Hecking hatte sich nämlich für ein System entschieden, dass wahlweise als 4-3-3 oder als 4-2-3-1 ausgelegt werden konnte. Wichtiger als die Nomenklatur war allerdings die Tatsache, dass im Gegensatz zu den beiden anderen Spielen unter Hecking die zentrale offensive Mittelfeldposition nicht von zurückfallenden Stürmern oder hereinrückenden Außen besetzt werden musste, sondern im taktischen Grundschema bereits besetzt war. Dass Hecking dafür einen zentralen Stürmer opferte fiel dank Bunjakus Treffsicherheit als „Außenstürmer“ und Charisteas Arbeitspensum als „Mittelstürmer“ kaum ins Gewicht. Charisteas Rackern und Ballgewinnen wurde zwar erneut nicht mit einem Tor belohnt, beim 3:1 darf er sich aber eine Torvorlage gut schreiben; gekonnt hatte er den Ball Bunjaku in den Lauf gespielt.

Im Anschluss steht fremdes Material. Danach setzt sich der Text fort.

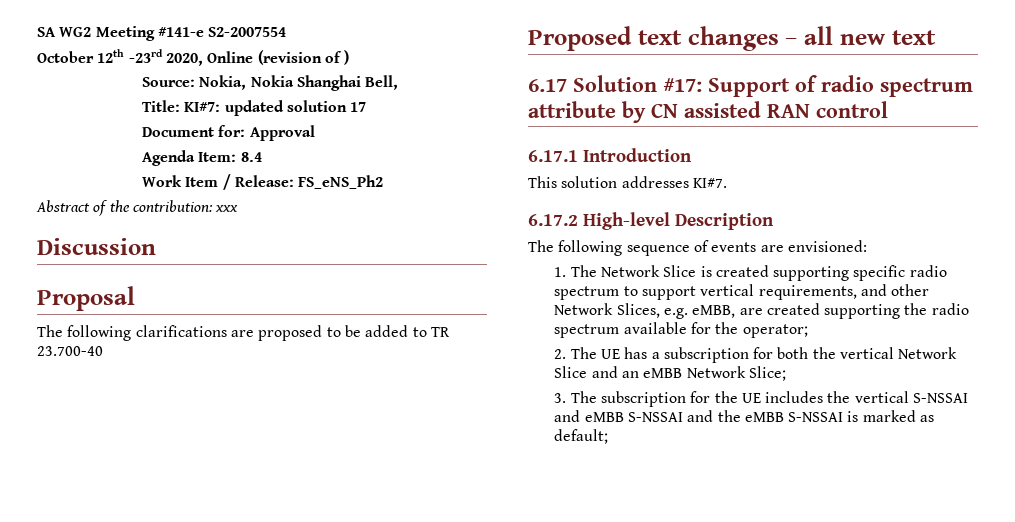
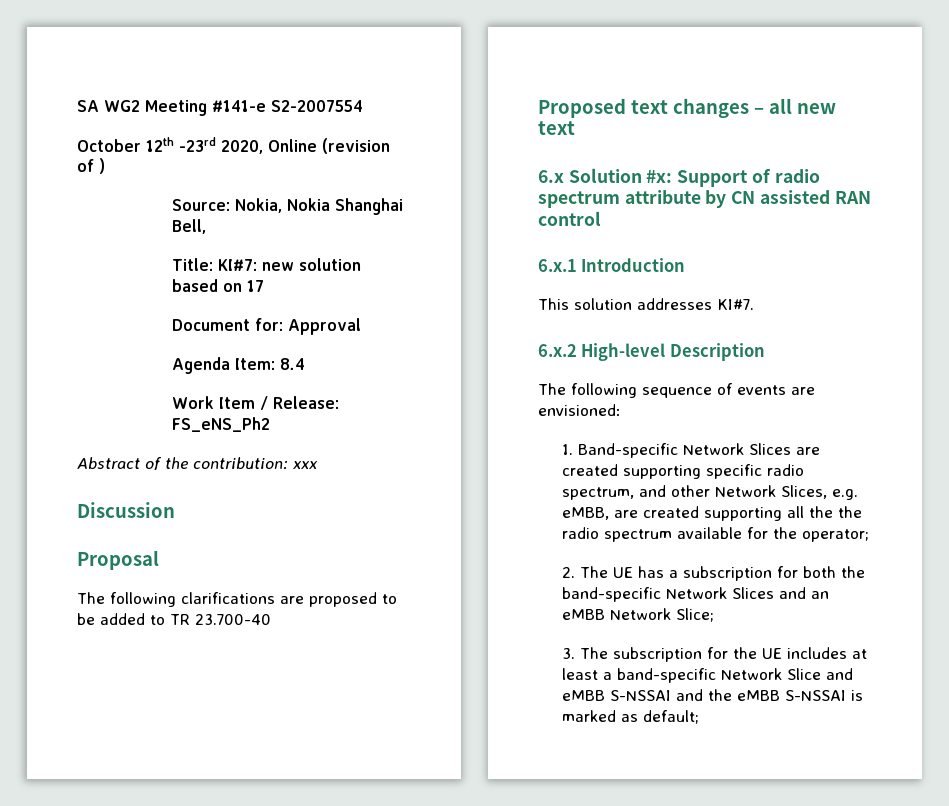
- Title: KI#7: updated solution 17
+ Title: KI#7: new solution based on 17
- 6.17 Solution #17: Support of radio spectrum attribute by CN assisted RAN control
+ 6.x Solution #x: Support of radio spectrum attribute by CN assisted RAN control
- 6.17.1 Introduction
+ 6.x.1 Introduction
- 6.17.2 High-level Description
+ 6.x.2 High-level Description
- 1. The Network Slice is created supporting specific radio spectrum to support vertical requirements, and other Network Slices, e.g. eMBB, are created supporting the radio spectrum available for the operator;
+ 1. Band-specific Network Slices are created supporting specific radio spectrum, and other Network Slices, e.g. eMBB, are created supporting all the the radio spectrum available for the operator;
- 2. The UE has a subscription for both the vertical Network Slice and an eMBB Network Slice;
+ 2. The UE has a subscription for both the band-specific Network Slices and an eMBB Network Slice;
- 3. The subscription for the UE includes the vertical S-NSSAI and eMBB S-NSSAI and the eMBB S-NSSAI is marked as default;
+ 3. The subscription for the UE includes at least a band-specific Network Slice and eMBB S-NSSAI and the eMBB S-NSSAI is marked as default;

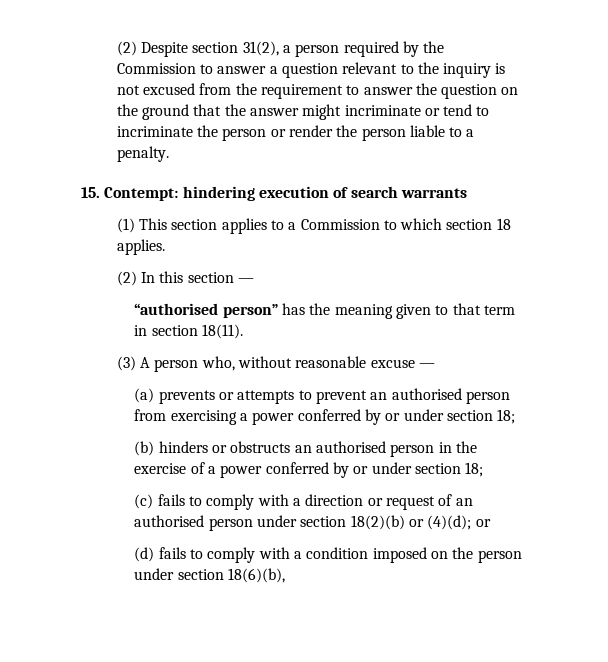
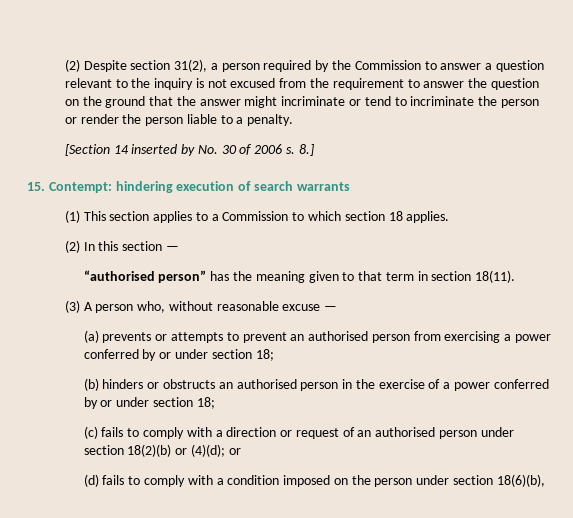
+ [Section 14 inserted by No. 30 of 2006 s. 8.]

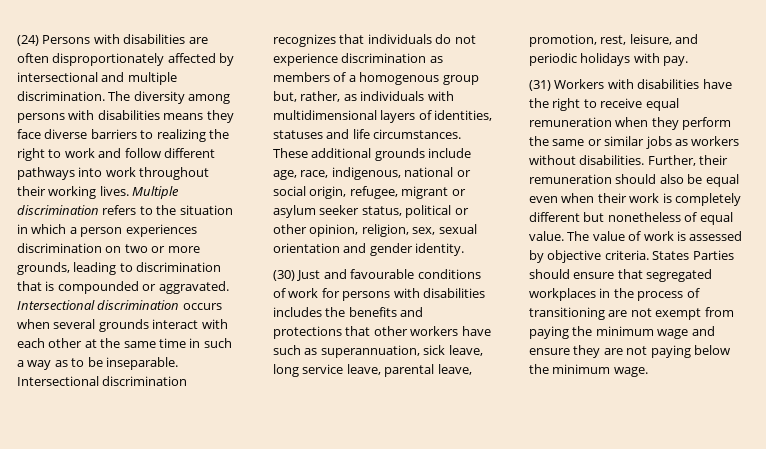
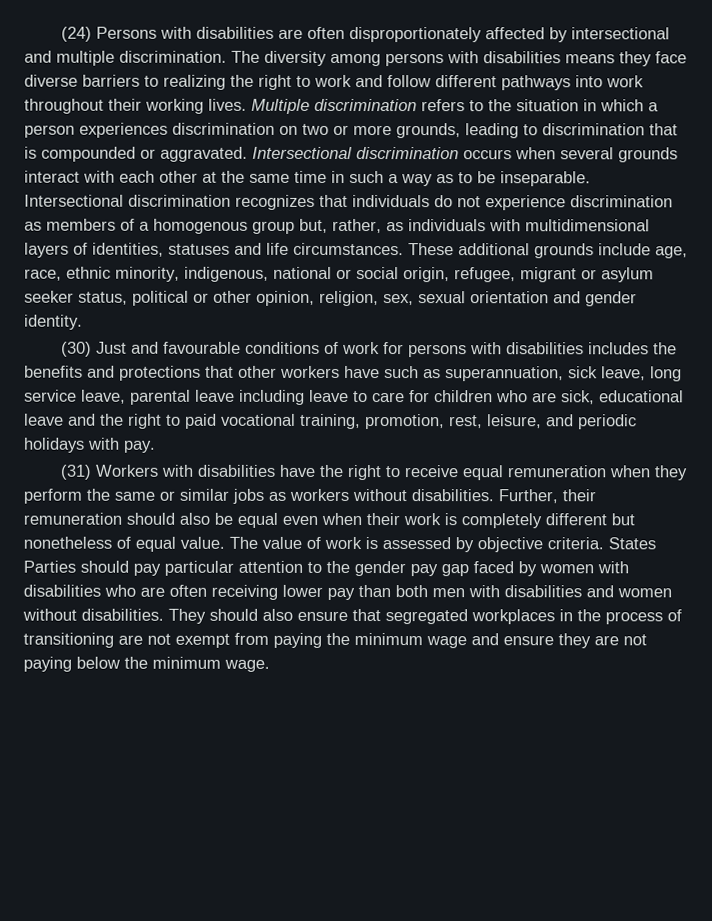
- These additional grounds include age, race, indigenous, national or social origin, refugee, migrant or asylum seeker status, political or other opinion, religion, sex, sexual orientation and gender identity.
+ These additional grounds include age, race, ethnic minority, indigenous, national or social origin, refugee, migrant or asylum seeker status, political or other opinion, religion, sex, sexual orientation and gender identity.
- (30) Just and favourable conditions of work for persons with disabilities includes the benefits and protections that other workers have such as superannuation, sick leave, long service leave, parental leave, promotion, rest, leisure, and periodic holidays with pay.
+ (30) Just and favourable conditions of work for persons with disabilities includes the benefits and protections that other workers have such as superannuation, sick leave, long service leave, parental leave including leave to care for children who are sick, educational leave and the right to paid vocational training, promotion, rest, leisure, and periodic holidays with pay.
- States Parties should ensure that segregated workplaces in the process of transitioning are not exempt from paying the minimum wage and ensure they are not paying below the minimum wage.
+ States Parties should pay particular attention to the gender pay gap faced by women with disabilities who are often receiving lower pay than both men with disabilities and women without disabilities. They should also ensure that segregated workplaces in the process of transitioning are not exempt from paying the minimum wage and ensure they are not paying below the minimum wage.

Eingeleitet hatte das 3:1 mit Andreas Ottl ein weiterer Grund des Siegs. Seine Antizipation und der daraus entstandene Fehlpass von Constant Djakpa sind nur das herausragendste Beispiel für das Defensivspiel der Leihgabe aus dem Süden des Freistaats. Zusammen mit der nicht weniger gut spielenden Leihgabe aus dem Norden der Republik, Mickael Tavares, sorgte Ottl für ein großes Maß an Stabilität, unterband einige Angriffe der Gastgeber und bügelte auch einiger Fehler des Mittelfelds in der Vorwärtsbewegung aus.

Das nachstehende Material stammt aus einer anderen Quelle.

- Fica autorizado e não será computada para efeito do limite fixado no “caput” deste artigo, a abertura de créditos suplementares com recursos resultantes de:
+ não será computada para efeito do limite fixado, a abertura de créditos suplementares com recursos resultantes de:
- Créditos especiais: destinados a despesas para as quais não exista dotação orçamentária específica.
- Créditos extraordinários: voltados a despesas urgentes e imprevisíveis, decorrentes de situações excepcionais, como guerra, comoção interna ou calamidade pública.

Nun ist natürlich ein einziger Sieg bei einem Verein, der sich im freien Fall befindet, keine Zeitenwende, doch die der Blick auf die Tabelle allein zeigt die Wichtigkeit des Sieges. Es bleibt abzuwarten, ob die Mannschaft den sichtbaren Aufwärtstrend auch weiterhin in Punkte umsetzen kann. Völlig unnötige Fehler wie vor dem völlig unnötigen Gegentreffer können gegen mental stärkere Mannschaften schnell zu völlig unnötigen Punktverlusten führen. Andererseits zeigt das Umgehen der Mannschaft mit dem sofortigen Rückschlag nach der Freude des 2:0 auch, dass sie psychisch gefestigter ist als noch unter Heckings Vorgänger.

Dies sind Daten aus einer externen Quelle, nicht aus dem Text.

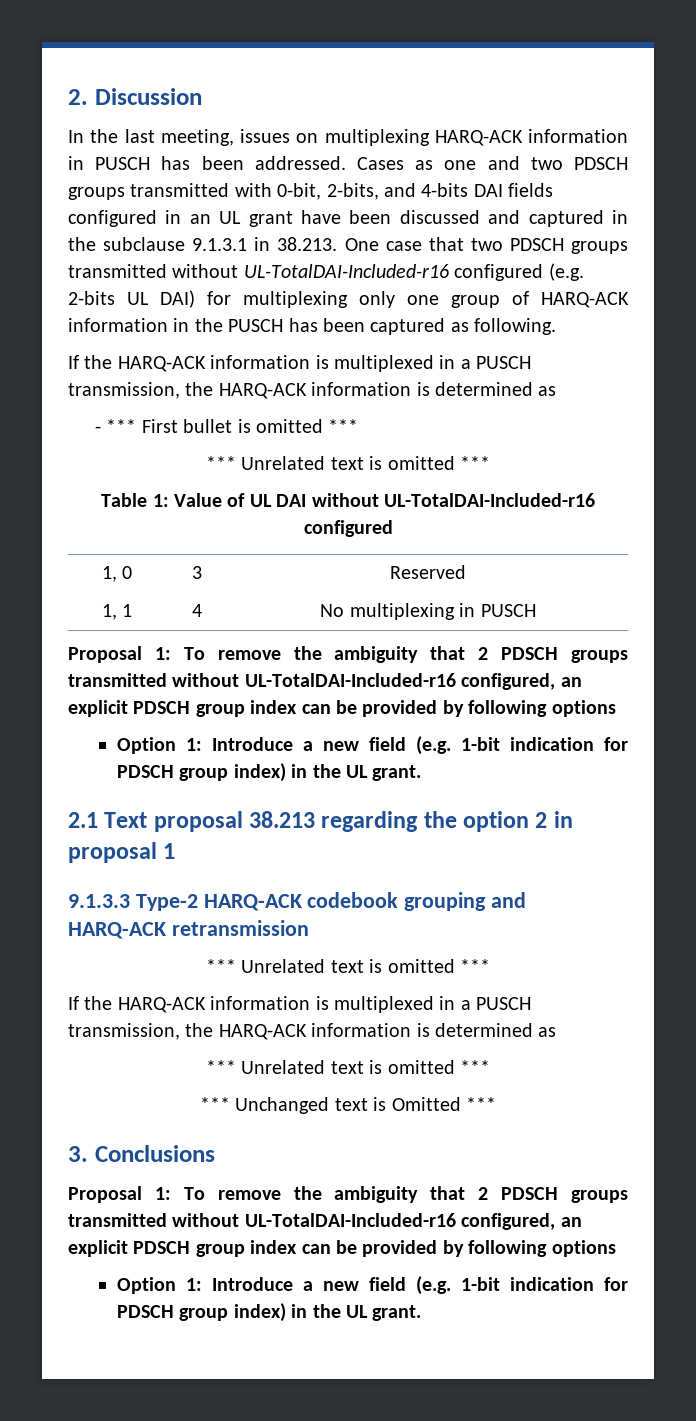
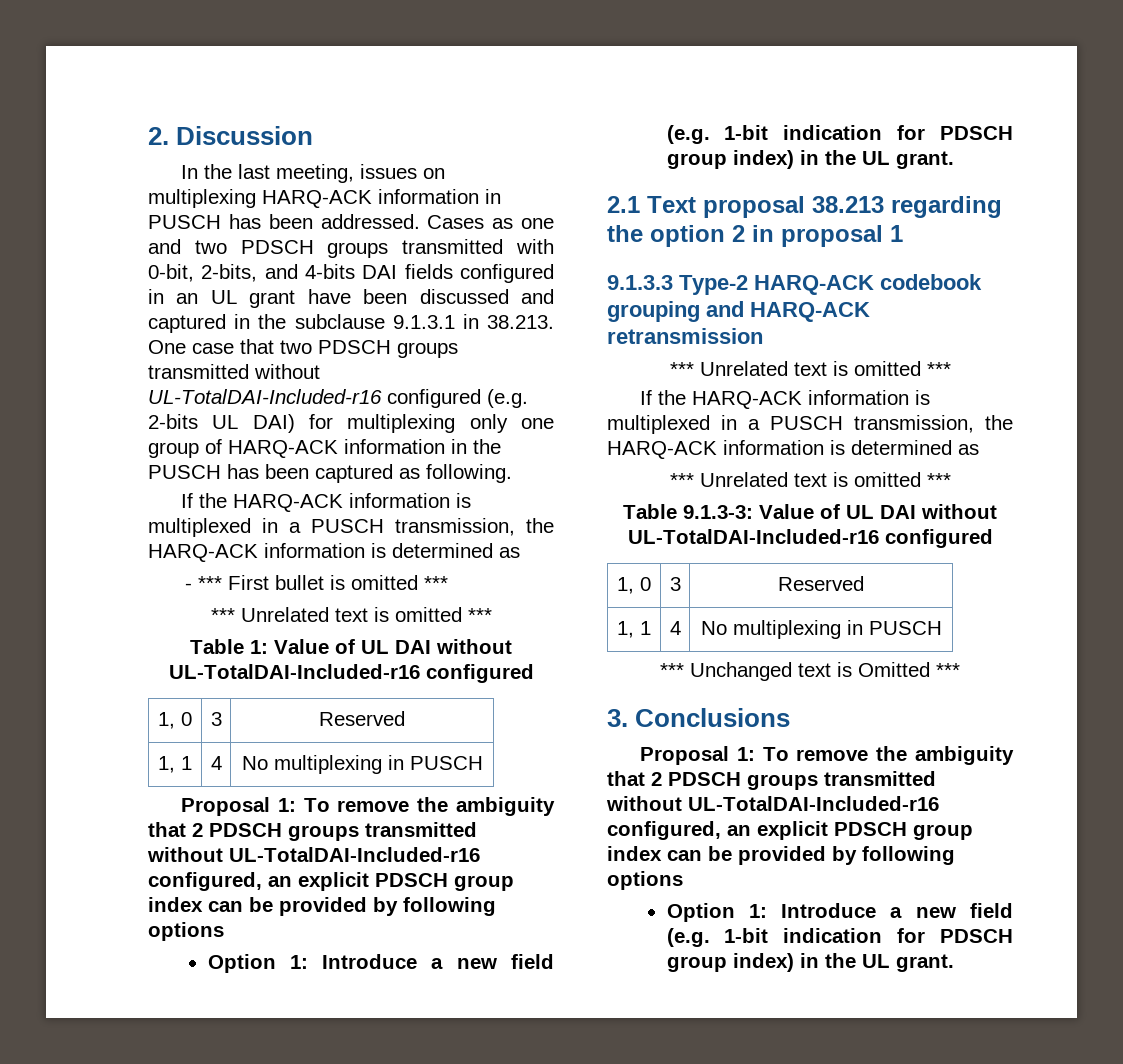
+ Table 9.1.3-3: Value of UL DAI without UL-TotalDAI-Included-r16 configured
+ 1, 0 | 3 | Reserved
+ 1, 1 | 4 | No multiplexing in PUSCH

Unterm Strich ist der Sieg in Hannover ein Mutmacher, ein Ausgangspunkt, aber kein Meilenstein. Der Meilenstein wäre ein Erfolg gegen Stuttgart am Samstagabend, es wäre die Zementierung des durchaus erkennbaren Aufwärtstrends. Dies ist auch der Unterschied zum letzten Sieg bei einem kriselnden niedersächsischen Bundesligisten, das Spiel war noch mehr vom Zufall geprägt, in Hannover hingegen sah man Ordnung und System. Ein Fortschritt, momentan noch ein kleiner.